Sage pulled her hand back but didn’t surrender her position. “What’s going on, Garrett?” she asked softly. “What are you not telling me?”
He turned his gaze back to the shore. That didn’t prevent her from watching more smoke drop over his eyes. “Just leave me a note the next time you go swimming.”
She blinked. Well, hell. So much for the whole attempt at understanding the ogre. His fist of a tone became a punch to her gut, twisting around everything there in a mix of dread, fury, and frustration.
“Fine,” she spat back. “And I’ll eat my damn cauliflower too. Thanks, Dad.”
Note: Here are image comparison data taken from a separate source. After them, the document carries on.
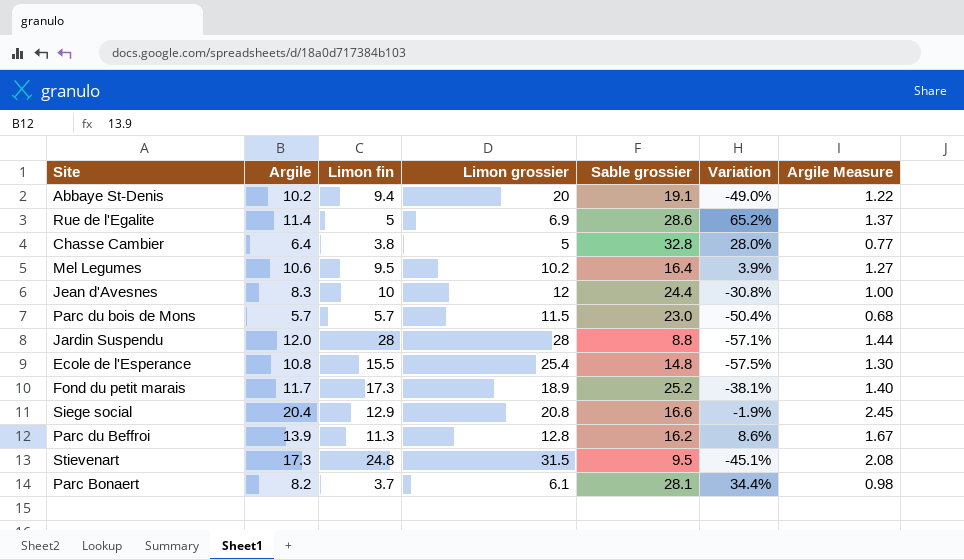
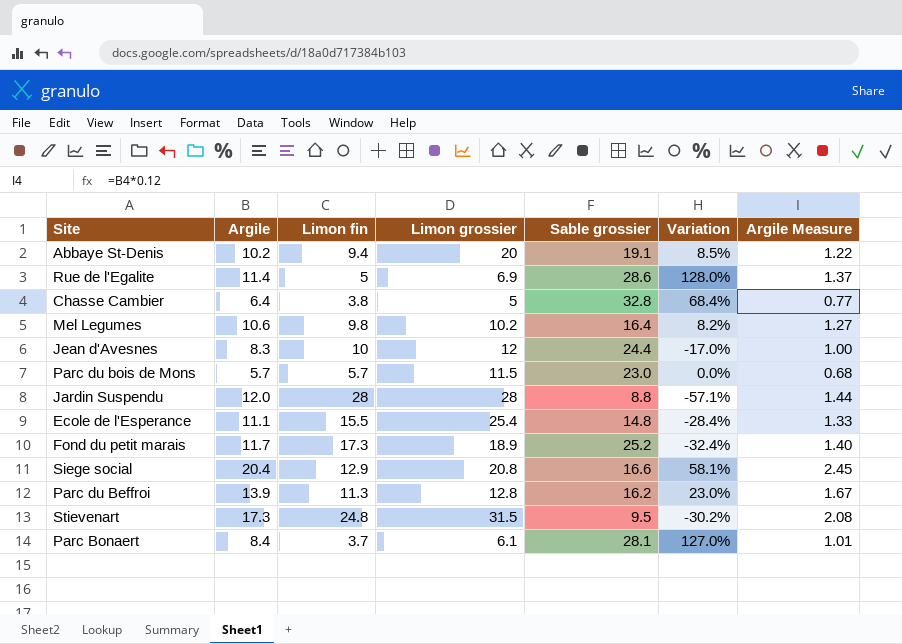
column Variation | formula: ([Argile] - [Limon grossier]) / [Limon grossier] -> ([Argile] - [Limon fin]) / [Limon fin]
Mel Legumes | Limon fin: 9.5 -> 9.8
Ecole de l'Esperance | Argile: 10.8 -> 11.1
Ecole de l'Esperance | Argile Measure: 1.30 -> 1.33
Parc Bonaert | Argile: 8.2 -> 8.4
Parc Bonaert | Argile Measure: 0.98 -> 1.01

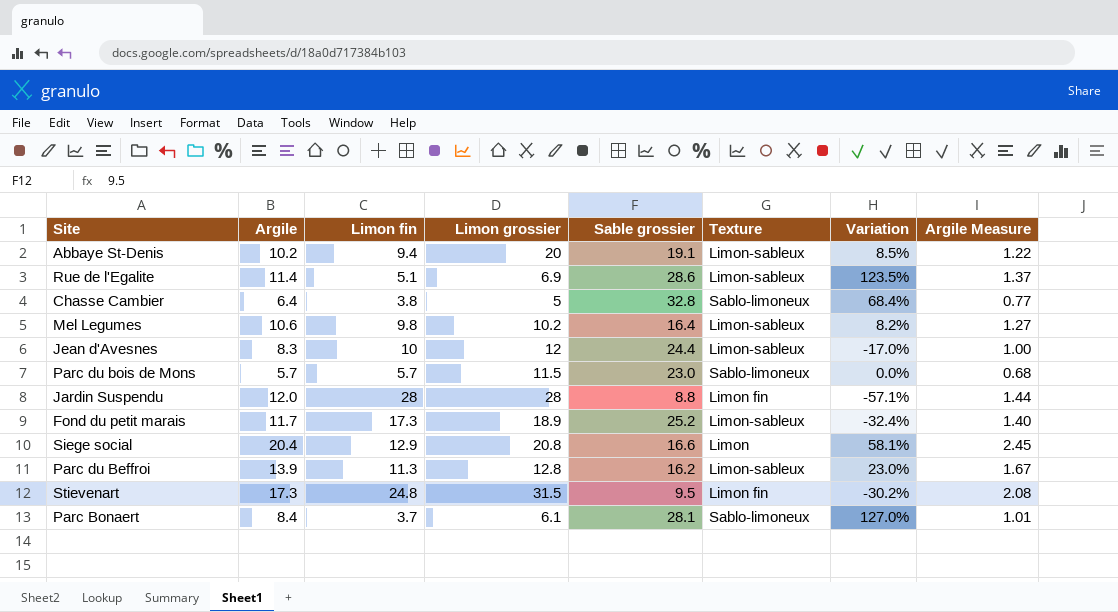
column Texture | position: none -> 6
row Ecole de l'Esperance: 11.1 | 15.5 | 25.4 | 14.8 | -28.4% | 1.33 -> none
Rue de l'Egalite | Limon fin: 5 -> 5.1
Rue de l'Egalite | Variation: 128.0% -> 123.5%

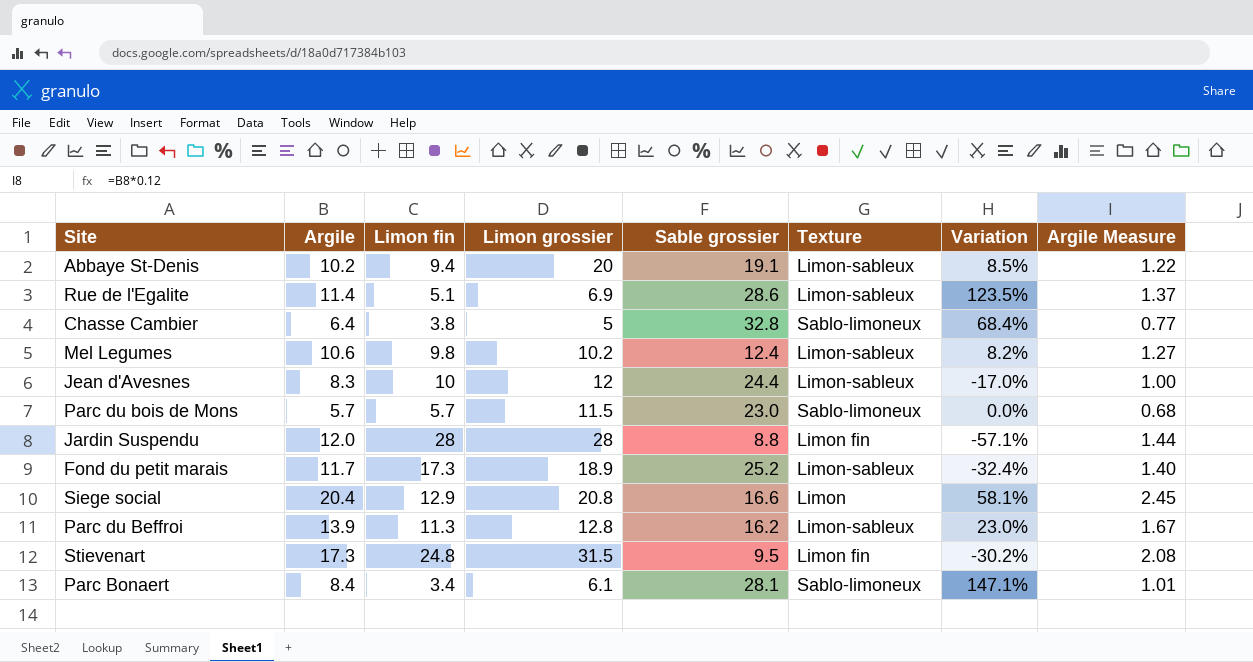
Mel Legumes | Sable grossier: 16.4 -> 12.4
Parc Bonaert | Limon fin: 3.7 -> 3.4
Parc Bonaert | Variation: 127.0% -> 147.1%

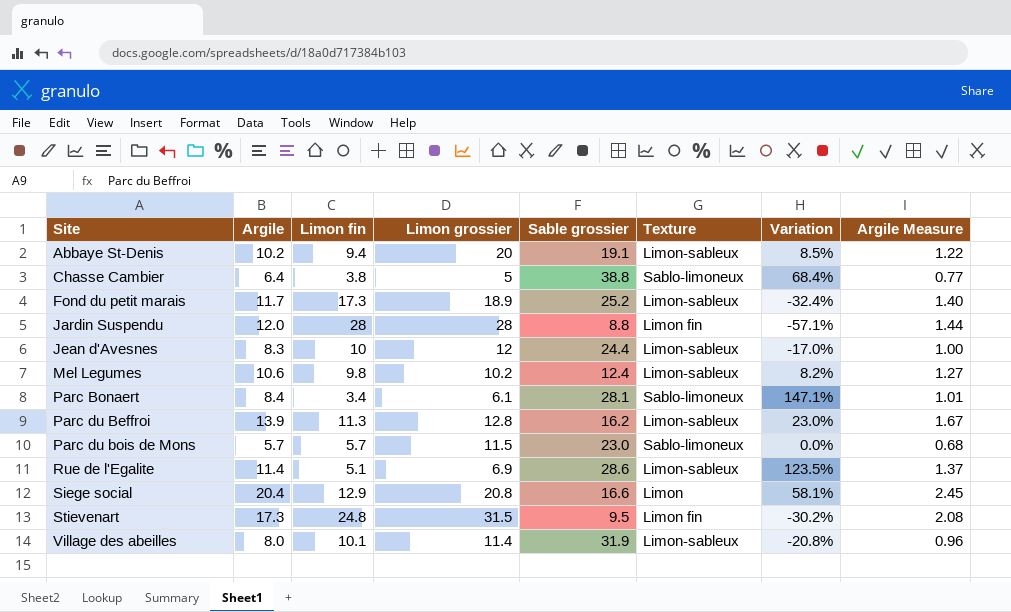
row order: none -> Site ascending
Chasse Cambier | Sable grossier: 32.8 -> 38.8
row Village des abeilles: none -> 8.0 | 10.1 | 11.4 | 31.9 | Limon-sableux | -20.8% | 0.96

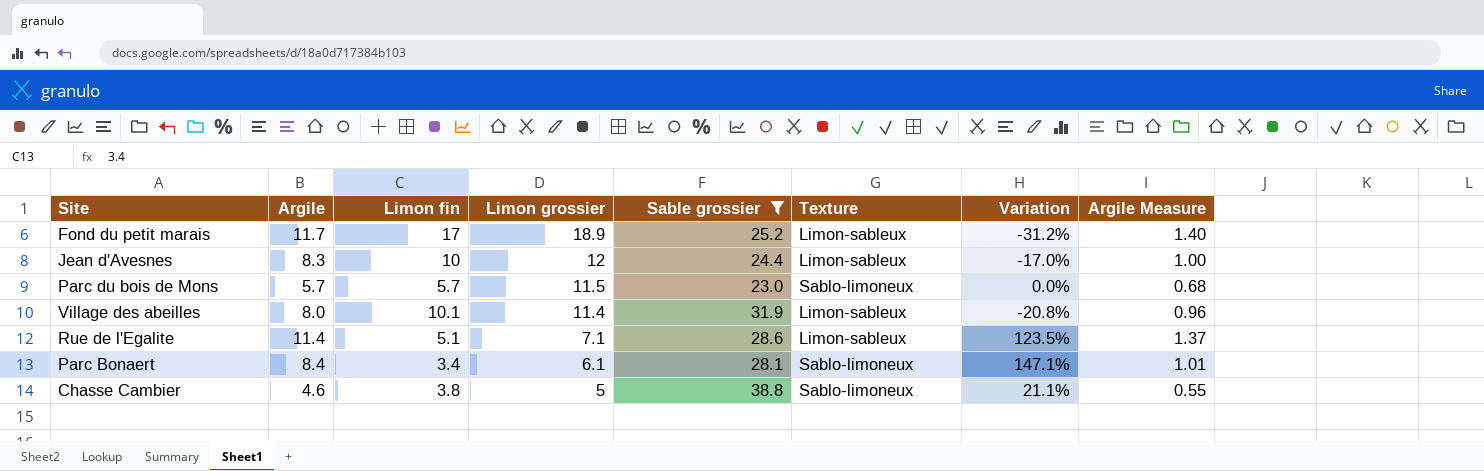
filter: none -> Sable grossier >= 23.0
row order: Site ascending -> Limon grossier descending
Fond du petit marais | Limon fin: 17.3 -> 17
Fond du petit marais | Variation: -32.4% -> -31.2%
Rue de l'Egalite | Limon grossier: 6.9 -> 7.1
Chasse Cambier | Argile: 6.4 -> 4.6
Chasse Cambier | Variation: 68.4% -> 21.1%
Chasse Cambier | Argile Measure: 0.77 -> 0.55

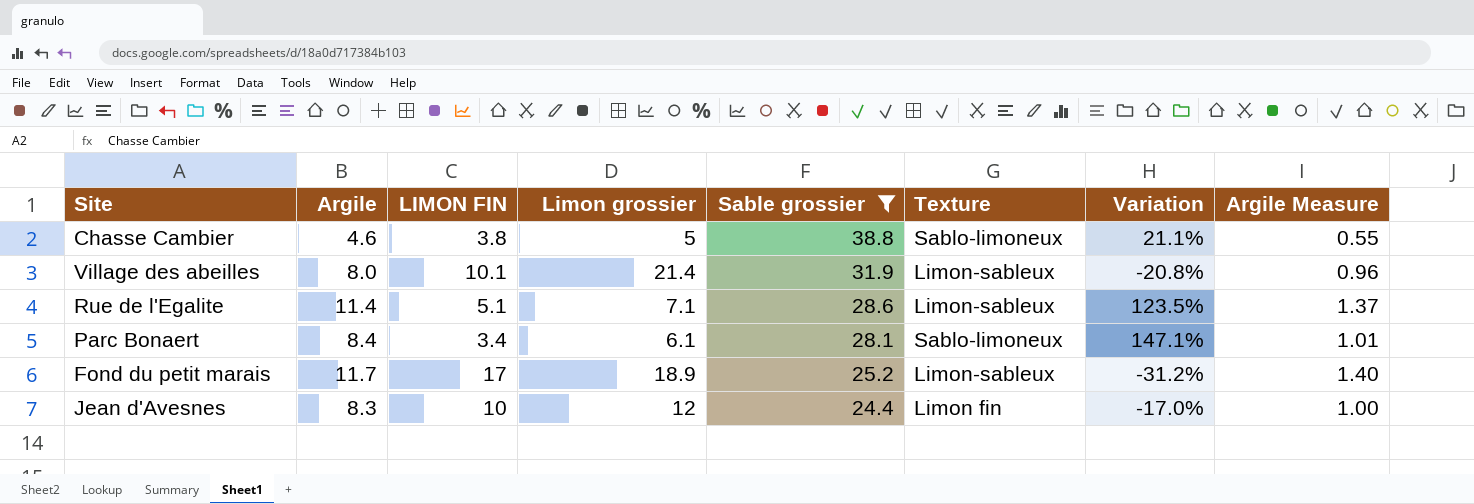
row order: Limon grossier descending -> Sable grossier descending
column name: Limon fin -> LIMON FIN
row Parc du bois de Mons: 5.7 | 5.7 | 11.5 | 23.0 | Sablo-limoneux | 0.0% | 0.68 -> none
Village des abeilles | Limon grossier: 11.4 -> 21.4
Jean d'Avesnes | Texture: Limon-sableux -> Limon fin

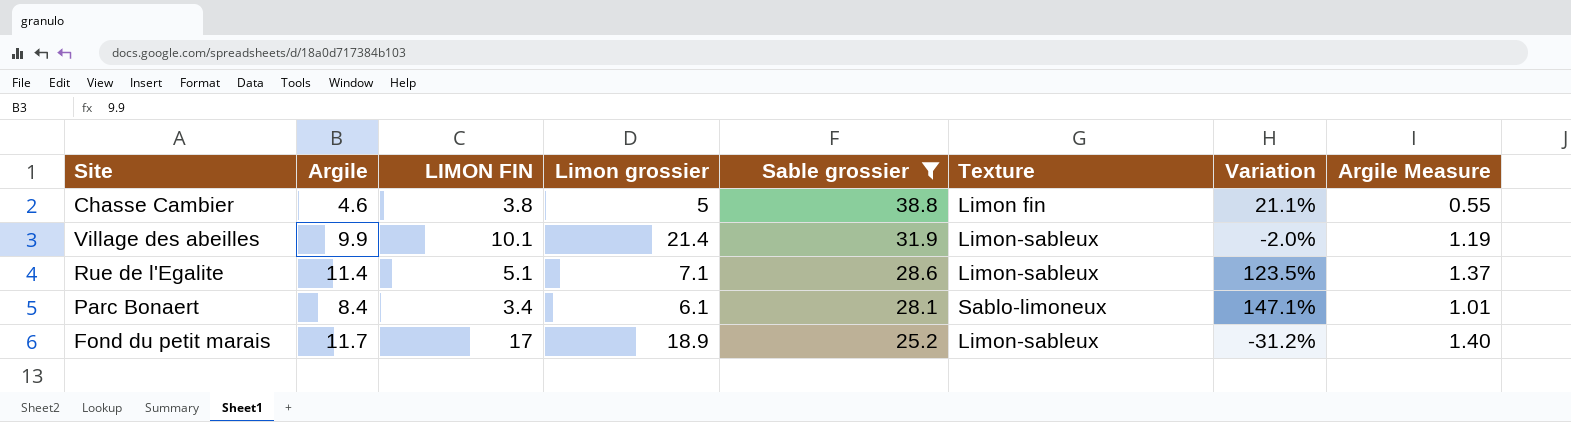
row Jean d'Avesnes: 8.3 | 10 | 12 | 24.4 | Limon fin | -17.0% | 1.00 -> none
Chasse Cambier | Texture: Sablo-limoneux -> Limon fin
Village des abeilles | Argile: 8.0 -> 9.9
Village des abeilles | Variation: -20.8% -> -2.0%
Village des abeilles | Argile Measure: 0.96 -> 1.19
It was more than a snarky comment, and she knew they both knew it. The guy who’d contributed his sperm to create her hadn’t been around for her since a drunken rant after her tenth birthday party. She’d been through enough therapy since then to realize she’d likely never speak the word “dad” with affection in this lifetime. Garrett loved her anyway. At least he used to. She wasn’t so sure what he felt for her anymore.
Remarkably, her little bratty test made the slash of his mouth soften a little. He reached and palmed the back of her head, making her breath catch from the warmth it spread through her. When he pressed his lips to her forehead, she released the breath on a sappy sigh.
“You hate cauliflower,” he whispered.
His steps back up the dock were wide, heavy, and resigned.
Sage yanked the towel tighter as she watched him eat up the distance with his strides, letting an equally long thread of bittersweet emotion wind around her heart. A little smile curled her lips. He really remembered…even all the little stuff. And his whisper, given with such tenderness, told her that more than a few sparks of his old self still burned inside his warrior’s shell.
Those sparks gave her hope. Maybe, if those cinders were mixed with the smokescreen he’d billowed to keep the whole world out, they could kindle into something new, someone new. A Garrett who was burned yet better. Different but stronger.
A man who could handle the woman she’d become.
She realigned her stance and held her head high. Okay, there was hope. Yeah, it was going to take more bratty moves, more pissing him off, and a lot more of staying one step ahead of him, especially to find out what had caused that new fear in his stare and that new coil of tension in his shoulders. But the hope was here. The hope was real.
As she let it fill her heart, she smiled and murmured, “Yeah, dork. You hate cauliflower too.” And as she followed him back up the dock, she deliberately set a slow, thoughtful pace. Plans like this took time and care, especially when it came to an attempt at changing the will of her intractable, adorable fiancé. And despite his every-move-you-make watchfulness, she found it funny that Garrett hadn’t grabbed a huge clue about their new reality. The last year had molded her will into an entity as formidable as his. She would not fail this mission, even if she damn near killed herself in the process.